My dimestore psychology is that you've externalized this - it's a way for you to explain something you had no control over. Forget this "evil" nonsense and deal with it head on. You were a victim, but you don't have to remain one. Take charge - only you can heal yourself.
posted by hellbient at 10:57 AM on April 10, 2006 [1 favorite]


(Disclaimer: I'm almost never this cheesy.)

Have you tried feeling sorry for that poor girl that was abused, actively sending love to that core inner self, visualizing yourself as a very good and inwardly-beautiful person who deserves love, and picturing the outward manifestations you want to achieve by this?

It's cheesy, but try it. :) One time I noticed, "wow, I spend more time cleaning the living room than my own room! Do I respect my roommates more than my own self?" So, for a couple days, whenever I remembered, I'd mentally send myself loving energy and envision myself as someone truly, deeply good, who deserved a clean, beautiful room. I forgot to keep doing this, and then I forgot I'd even done it. Then, three weeks later, I found myself wondering, "wow, since when am I a neat freak?? This is amazing! I've never kept a room this clean for so long..... Ohhhhhh!"

I'm not saying that whatever lack of self-love led to my dirty room is the same as the lasting effects of childhood abuse -- and I'm so sorry for your experience. But you might give this a try. It's such a minor time investment, there's not much to lose. Just send love to that core self and imagine yourself as a good person.
posted by salvia at 11:20 AM on April 10, 2006


This is going to be strange, but you can't fill up that hole. You have to work around it. Your problem is that you keep seeing normal regular everyday things through the prism of something that happened to you long ago.

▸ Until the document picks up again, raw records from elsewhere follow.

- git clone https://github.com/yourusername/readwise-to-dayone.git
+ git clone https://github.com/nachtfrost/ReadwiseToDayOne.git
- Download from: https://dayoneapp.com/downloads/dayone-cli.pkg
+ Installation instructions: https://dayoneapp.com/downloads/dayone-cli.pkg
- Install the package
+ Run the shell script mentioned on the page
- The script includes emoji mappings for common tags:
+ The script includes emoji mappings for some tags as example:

Put another way, I've recently come to the realization that I can't take back the past and I can't fill the hole where something more loving was supposed to be.

This means that you have to stop trying to do so. I found that I was always trying to use the fact that someone loved me now to fill up the hole. It was ultimately unfair to them and not what they signed up for. They are there to love you as you are now and they can't fix what happend in the past. You might be doing this too.

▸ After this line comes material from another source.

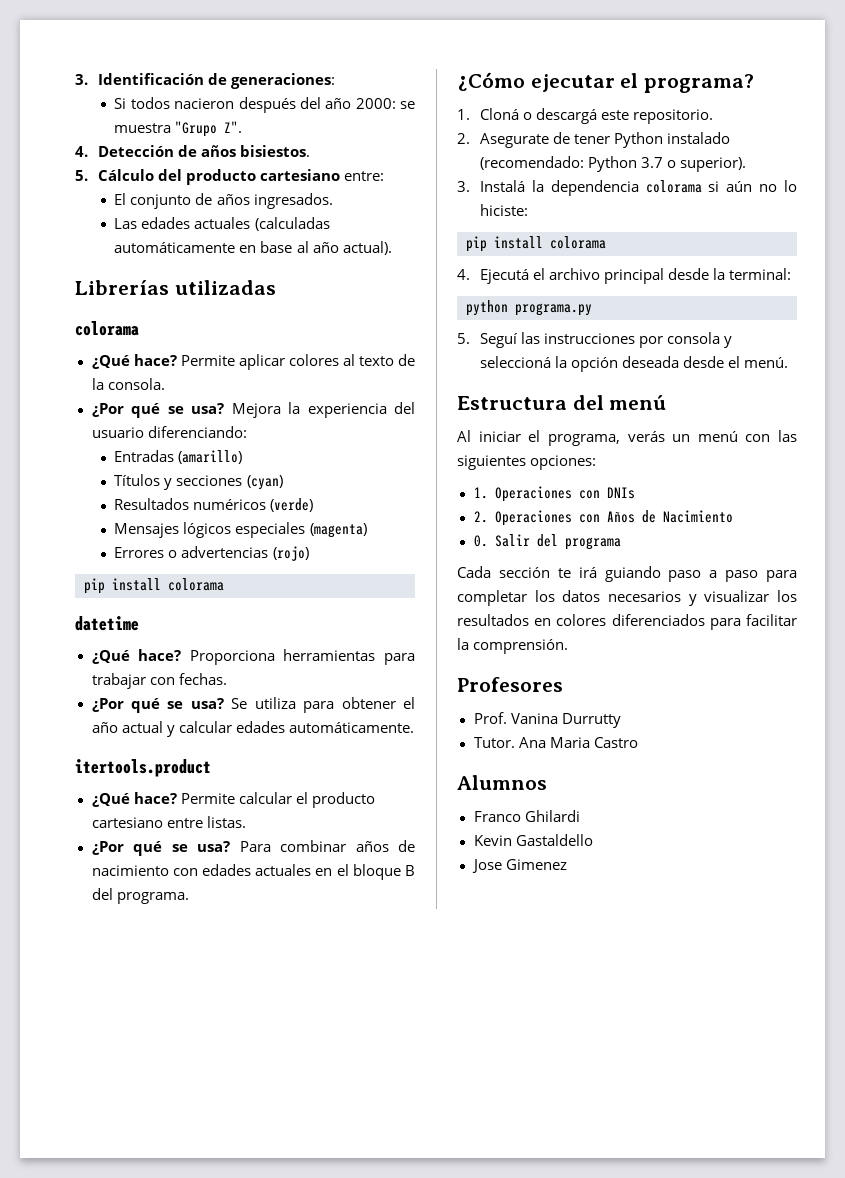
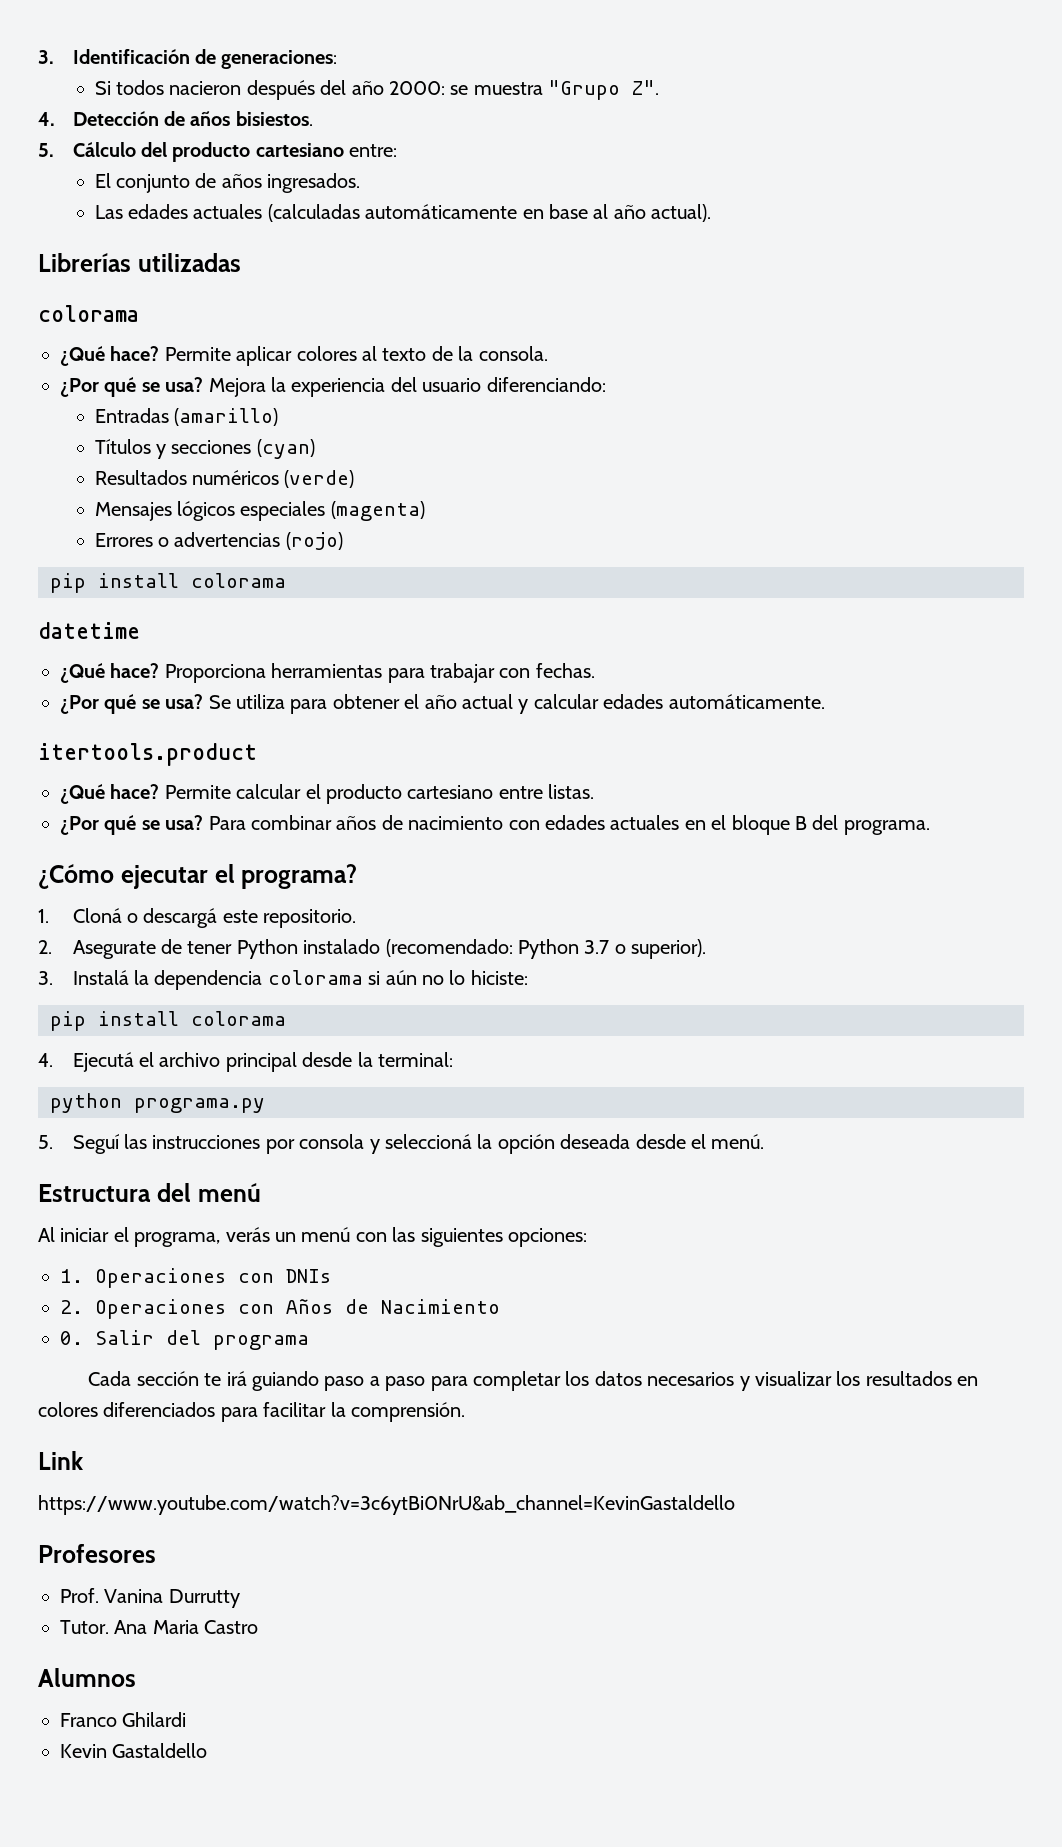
+ Link
+ https://www.youtube.com/watch?v=3c6ytBi0NrU&ab_channel=KevinGastaldello
- Jose Gimenez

As Jeff Tweety says, "no one has found how to unring the bell."
posted by Ironmouth at 11:23 AM on April 10, 2006 [1 favorite]


Oh, here's an alternative to what I just said, if it feels too silly. I know people who have invested healing power in external things. They believed that a certain place was a "healing landscape," or they believed that plants send out healing energy. Then, they went to that place, or put plants in their house, and they believed that those things were healing them. In Mary Austin's story, The Walking Woman found herself "sobered and healed at last by the large, open soundness of nature." Someone else I know healed her own cancer this way, supposedly. (I'm not denying the value of professional help -- just saying, some people feel this technique has a lot of power.)

So you could ask yourself what you believe will heal your belief that you're evil and then seek that out, assuming it's something it'd be healthy to get attached to. In my opinion, it's still your own mind doing the work -- the imagination is a powerful force -- the question is how to harness it.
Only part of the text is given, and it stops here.